Ooh, here we go. Vitargo= patented carbohydrate from Swedish waxy maze starch.

I wanna buy the stuff in bulk, no flavoring, etc... But, its trademarked, so... One really cant find it outside of Nutrex or Professional Supplements, though, If I was to buy it, I think Id buy the Pro Supps one, because its (mostly) straight Vitargo... Hrm... 50 bucks for 4 something pounds sure is a lot though. I could pay 10 for like 9 pounds of dextrose, lol


----------



## juggernaut (Aug 10, 2005)

as far as the transport system is concerned, i dont see the difference in using dextro and malto if they work just the same, or almost the same. Unless of course you have a financial pot to piss in-then be my guest.


----------



## FishOrCutBait (Aug 10, 2005)

What Im saying is, no matter the cost, is it better than say, either dextrose, maltodextrin, or a 50-50 mix of dextrose and malto, which is what Im using now. The dextrose/malto is FREAKING CHEAP too, which is nice.

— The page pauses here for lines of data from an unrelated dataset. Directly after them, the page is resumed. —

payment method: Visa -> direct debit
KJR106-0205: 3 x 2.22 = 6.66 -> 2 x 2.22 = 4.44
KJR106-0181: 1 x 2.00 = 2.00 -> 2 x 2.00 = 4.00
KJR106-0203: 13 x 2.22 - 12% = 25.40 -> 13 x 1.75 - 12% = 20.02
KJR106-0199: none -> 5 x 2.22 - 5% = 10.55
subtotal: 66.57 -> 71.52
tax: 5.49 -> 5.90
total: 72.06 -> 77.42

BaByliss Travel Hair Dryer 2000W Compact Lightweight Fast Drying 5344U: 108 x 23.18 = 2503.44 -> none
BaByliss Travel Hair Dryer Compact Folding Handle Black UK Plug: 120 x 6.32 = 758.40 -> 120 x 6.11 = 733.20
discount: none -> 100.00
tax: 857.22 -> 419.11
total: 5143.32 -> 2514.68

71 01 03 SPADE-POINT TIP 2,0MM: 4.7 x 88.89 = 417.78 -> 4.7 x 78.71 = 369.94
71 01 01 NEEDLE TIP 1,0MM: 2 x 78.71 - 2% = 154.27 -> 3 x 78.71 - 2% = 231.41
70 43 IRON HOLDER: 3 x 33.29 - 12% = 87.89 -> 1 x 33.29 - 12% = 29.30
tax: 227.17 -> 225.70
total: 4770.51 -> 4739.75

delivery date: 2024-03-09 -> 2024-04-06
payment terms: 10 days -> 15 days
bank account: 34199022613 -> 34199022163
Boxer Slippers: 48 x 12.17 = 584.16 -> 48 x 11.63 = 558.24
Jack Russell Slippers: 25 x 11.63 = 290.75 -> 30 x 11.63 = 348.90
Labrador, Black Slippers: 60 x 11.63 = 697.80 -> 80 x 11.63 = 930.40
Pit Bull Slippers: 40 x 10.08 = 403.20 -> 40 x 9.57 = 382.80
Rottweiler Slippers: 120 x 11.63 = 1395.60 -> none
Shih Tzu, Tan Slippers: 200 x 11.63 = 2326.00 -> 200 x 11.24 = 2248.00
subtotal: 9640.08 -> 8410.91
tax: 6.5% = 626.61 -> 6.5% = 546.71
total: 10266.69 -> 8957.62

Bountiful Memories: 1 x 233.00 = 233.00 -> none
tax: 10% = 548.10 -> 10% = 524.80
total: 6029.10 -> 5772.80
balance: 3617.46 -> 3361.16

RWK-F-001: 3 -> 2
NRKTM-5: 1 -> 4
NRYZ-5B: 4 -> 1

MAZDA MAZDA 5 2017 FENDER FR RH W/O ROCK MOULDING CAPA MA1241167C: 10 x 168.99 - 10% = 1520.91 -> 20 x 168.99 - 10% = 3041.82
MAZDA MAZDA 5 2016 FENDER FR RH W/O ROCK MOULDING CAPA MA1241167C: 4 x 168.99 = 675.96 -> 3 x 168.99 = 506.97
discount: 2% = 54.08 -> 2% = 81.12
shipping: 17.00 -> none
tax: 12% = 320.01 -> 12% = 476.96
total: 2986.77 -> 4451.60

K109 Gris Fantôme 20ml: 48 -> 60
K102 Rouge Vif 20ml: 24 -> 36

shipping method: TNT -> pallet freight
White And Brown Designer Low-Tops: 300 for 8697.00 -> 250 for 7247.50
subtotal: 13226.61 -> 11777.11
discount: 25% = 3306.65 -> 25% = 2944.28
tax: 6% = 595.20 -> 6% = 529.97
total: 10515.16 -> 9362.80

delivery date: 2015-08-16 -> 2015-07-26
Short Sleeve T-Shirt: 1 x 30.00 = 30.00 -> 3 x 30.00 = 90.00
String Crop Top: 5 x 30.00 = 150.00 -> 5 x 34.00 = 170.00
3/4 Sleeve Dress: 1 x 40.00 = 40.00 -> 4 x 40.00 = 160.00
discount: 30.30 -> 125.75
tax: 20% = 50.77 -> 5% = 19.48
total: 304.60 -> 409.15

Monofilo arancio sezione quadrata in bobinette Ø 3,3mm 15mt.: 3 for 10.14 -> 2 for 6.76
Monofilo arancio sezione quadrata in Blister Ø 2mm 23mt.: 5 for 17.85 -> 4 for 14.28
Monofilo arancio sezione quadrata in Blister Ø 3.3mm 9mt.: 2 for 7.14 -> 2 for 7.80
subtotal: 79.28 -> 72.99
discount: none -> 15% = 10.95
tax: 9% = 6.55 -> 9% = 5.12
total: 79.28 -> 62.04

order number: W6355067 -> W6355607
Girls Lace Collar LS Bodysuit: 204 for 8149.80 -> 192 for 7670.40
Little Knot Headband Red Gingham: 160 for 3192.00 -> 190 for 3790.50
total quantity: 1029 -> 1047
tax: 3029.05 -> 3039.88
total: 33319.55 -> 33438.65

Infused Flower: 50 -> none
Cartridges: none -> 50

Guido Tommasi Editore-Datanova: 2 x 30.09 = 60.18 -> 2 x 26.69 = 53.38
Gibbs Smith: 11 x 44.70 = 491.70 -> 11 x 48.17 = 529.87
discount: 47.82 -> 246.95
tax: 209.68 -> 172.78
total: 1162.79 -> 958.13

its supposed to digest a CRAPLOAD faster than either of them, and "forcefeed nutrients into your muscles", but weve all heard that junk before, ya know?


----------



## juggernaut (Aug 10, 2005)

FishOrCutBait said:
			
		

> Hrm... 50 bucks for 4 something pounds sure is a lot though. I could pay 10 for like 9 pounds of dextrose, lol


 I saw it for 30.00 almos the same size. here's the link:

http://algago.com/goods/Nutrex Research Vitargo CGL 3.4lbs Creatine Fruit Punch.html


----------



## juggernaut (Aug 10, 2005)

FishOrCutBait said:
			
		

> What Im saying is, no matter the cost, is it better than say, either dextrose, maltodextrin, or a 50-50 mix of dextrose and malto, which is what Im using now. The dextrose/malto is FREAKING CHEAP too, which is nice.
> 
> its supposed to digest a CRAPLOAD faster than either of them, and "forcefeed nutrients into your muscles", but weve all heard that junk before, ya know?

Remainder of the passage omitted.